On its website, the Foundation provides developers with a community forum and chat channels, links to implementation documents, and resources from fellow users to help generate discussion and answer questions.
The spirit of collaboration present in FHIR’s user communities is part of the bedrock of the standard’s success, Jaffe said, citing the two-and-a-half-year-old Argonaut Project as one of the organizations proud accomplishments.
“The Argonaut Project is growing very quickly, and it still has its original 14 members supporting weekly events,” said Jaffe. “They recently published two milestone implementation guides around the meaningful use requirements and so forth.”

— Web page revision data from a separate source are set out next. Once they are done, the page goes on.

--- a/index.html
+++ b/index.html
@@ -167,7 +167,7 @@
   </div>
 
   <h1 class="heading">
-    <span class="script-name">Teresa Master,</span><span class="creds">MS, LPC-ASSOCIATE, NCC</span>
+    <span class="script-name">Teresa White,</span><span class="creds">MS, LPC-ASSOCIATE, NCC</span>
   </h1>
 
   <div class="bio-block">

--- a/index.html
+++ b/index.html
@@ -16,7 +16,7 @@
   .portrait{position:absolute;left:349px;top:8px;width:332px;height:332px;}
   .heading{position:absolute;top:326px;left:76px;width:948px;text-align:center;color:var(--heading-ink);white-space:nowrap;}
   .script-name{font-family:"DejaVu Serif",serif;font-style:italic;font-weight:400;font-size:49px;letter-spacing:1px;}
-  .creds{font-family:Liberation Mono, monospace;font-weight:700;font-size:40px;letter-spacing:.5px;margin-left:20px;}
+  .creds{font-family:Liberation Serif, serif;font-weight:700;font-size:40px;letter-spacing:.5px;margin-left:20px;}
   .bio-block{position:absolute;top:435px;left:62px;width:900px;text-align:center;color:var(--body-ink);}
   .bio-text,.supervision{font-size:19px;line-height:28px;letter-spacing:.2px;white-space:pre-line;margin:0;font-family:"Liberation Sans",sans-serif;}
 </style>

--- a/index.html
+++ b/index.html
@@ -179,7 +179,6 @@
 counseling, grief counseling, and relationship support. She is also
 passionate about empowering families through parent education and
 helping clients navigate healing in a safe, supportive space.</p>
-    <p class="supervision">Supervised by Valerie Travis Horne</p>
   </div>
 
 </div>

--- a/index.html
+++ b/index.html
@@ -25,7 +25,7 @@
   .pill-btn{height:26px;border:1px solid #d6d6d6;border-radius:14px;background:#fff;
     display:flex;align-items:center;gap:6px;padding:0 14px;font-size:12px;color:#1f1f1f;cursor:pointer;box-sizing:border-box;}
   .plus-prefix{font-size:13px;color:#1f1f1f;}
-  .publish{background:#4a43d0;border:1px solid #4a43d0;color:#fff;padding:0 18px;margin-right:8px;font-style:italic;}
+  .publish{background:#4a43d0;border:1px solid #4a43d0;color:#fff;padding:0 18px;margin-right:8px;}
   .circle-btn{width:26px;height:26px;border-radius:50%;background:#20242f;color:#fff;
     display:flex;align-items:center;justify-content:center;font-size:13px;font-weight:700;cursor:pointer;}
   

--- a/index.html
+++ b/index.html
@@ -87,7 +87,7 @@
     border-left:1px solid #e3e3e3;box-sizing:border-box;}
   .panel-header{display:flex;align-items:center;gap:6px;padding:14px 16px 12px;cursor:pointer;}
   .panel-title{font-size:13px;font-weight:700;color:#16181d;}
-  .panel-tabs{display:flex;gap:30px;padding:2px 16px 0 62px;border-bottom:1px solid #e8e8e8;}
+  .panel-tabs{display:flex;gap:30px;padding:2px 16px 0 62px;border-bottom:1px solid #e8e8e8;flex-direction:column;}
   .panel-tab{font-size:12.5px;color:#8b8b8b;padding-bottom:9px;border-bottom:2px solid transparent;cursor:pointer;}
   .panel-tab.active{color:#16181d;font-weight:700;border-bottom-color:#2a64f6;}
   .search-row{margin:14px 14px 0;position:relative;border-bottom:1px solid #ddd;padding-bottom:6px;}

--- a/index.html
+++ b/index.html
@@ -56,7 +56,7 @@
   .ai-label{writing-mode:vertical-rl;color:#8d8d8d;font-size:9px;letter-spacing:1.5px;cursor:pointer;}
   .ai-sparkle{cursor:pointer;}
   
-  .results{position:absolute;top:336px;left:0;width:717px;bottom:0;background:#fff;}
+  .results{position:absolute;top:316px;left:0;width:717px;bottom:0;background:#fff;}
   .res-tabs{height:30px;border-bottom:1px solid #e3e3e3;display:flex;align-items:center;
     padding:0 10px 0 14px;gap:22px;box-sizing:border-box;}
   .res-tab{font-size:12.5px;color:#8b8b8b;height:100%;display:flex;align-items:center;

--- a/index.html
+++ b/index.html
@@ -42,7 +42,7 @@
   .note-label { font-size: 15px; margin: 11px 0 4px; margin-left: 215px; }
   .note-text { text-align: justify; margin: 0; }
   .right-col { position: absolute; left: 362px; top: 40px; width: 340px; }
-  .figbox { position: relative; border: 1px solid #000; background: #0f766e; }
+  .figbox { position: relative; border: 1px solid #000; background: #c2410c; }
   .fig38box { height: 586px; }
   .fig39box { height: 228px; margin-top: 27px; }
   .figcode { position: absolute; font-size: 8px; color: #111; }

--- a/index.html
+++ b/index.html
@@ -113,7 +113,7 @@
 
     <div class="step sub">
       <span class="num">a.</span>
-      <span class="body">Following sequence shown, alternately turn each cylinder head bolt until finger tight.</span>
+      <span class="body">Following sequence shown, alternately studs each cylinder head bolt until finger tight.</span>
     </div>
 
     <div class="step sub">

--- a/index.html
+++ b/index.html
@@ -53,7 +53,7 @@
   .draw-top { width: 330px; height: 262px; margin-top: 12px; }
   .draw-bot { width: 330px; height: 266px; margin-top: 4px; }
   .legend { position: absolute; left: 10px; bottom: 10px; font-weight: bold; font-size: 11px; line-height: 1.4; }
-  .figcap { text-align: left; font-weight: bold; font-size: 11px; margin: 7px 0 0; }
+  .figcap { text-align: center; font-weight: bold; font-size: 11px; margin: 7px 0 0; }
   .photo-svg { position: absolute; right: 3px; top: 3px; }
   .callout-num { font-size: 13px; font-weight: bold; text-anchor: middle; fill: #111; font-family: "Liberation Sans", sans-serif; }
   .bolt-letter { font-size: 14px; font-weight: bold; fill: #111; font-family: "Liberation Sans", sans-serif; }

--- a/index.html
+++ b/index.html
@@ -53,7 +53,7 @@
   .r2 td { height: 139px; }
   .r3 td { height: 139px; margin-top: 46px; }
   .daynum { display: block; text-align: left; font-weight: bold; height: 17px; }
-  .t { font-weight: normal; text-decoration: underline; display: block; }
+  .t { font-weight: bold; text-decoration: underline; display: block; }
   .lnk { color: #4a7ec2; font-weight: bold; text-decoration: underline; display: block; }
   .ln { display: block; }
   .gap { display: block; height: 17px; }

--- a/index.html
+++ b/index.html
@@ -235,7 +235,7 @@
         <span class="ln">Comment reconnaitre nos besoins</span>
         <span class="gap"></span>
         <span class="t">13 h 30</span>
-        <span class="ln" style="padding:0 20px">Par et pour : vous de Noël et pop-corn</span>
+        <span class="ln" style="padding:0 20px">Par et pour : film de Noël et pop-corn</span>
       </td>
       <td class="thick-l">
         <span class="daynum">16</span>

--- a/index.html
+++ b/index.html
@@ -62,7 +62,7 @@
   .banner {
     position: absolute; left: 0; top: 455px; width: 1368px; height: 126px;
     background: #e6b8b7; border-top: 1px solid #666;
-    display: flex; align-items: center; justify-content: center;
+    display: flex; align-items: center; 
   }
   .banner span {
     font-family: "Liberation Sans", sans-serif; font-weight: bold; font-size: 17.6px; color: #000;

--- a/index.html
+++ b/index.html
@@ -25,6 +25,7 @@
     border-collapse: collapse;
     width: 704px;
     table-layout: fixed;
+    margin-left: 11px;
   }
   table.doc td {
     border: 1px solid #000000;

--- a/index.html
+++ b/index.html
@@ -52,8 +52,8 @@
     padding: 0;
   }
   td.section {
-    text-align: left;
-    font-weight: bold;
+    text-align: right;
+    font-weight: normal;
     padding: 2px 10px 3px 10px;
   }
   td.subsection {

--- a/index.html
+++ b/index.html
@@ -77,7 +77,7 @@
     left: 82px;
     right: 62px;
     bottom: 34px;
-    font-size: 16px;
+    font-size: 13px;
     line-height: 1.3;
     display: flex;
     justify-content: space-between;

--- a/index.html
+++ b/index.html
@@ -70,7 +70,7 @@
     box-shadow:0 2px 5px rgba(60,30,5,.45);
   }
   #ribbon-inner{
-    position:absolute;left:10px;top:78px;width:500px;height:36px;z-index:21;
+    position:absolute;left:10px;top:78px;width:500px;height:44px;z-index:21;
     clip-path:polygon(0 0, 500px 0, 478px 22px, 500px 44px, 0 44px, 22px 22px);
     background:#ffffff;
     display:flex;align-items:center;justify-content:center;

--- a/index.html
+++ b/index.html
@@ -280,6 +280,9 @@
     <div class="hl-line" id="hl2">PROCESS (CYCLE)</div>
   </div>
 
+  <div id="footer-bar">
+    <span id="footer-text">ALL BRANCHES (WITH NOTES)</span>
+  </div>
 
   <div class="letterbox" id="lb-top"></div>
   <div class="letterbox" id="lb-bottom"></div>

Argonaut’s founding members include some of the biggest vendor names in the health IT industry, such as Epic, Cerner, athenahealth, MEDITECH, and McKesson, along with leading health systems such as Partners HealthCare, Mayo Clinic, Intermountain Healthcare, and Beth Israel Deaconess Medical Center.
While these organizations, along with many, many more developers across the care continuum, are working hard to bring better data exchange to users, Jaffe and Kubick both readily acknowledge that HL7 and the rest of the industry still have a long way to go.
“The expectations of pure, seamless interoperability, of course, have not yet been met,” Jaffe said. “But the willingness of vendors and the health establishment to adopt FHIR is evidenced by all of the organizations that now have FHIR APIs and have committed to leveraging them.”
Jaffe is satisfied that his organization is on the right course, but hedged his bets when asked if the healthcare industry was close to getting over the hump of interoperability and big data exchange.
“We’ll only know how successful we’ve been long after we hit the tipping point,” he said. “These things only become clear down the road. Right now, in the midst of it, we’re optimistic that we’re on the right track, but I can’t conjecture about the long-term results until we’ve seen them.”
Kubick agreed that it is still a little premature to call FHIR an unmitigated success, but he doesn’t think the industry is too far away from that point.
“The overall trend towards value-based care and accountability are all pointing the right way,” he said. “All the indicators say that 2017 should get us to that, but we’ll have to wait and see.”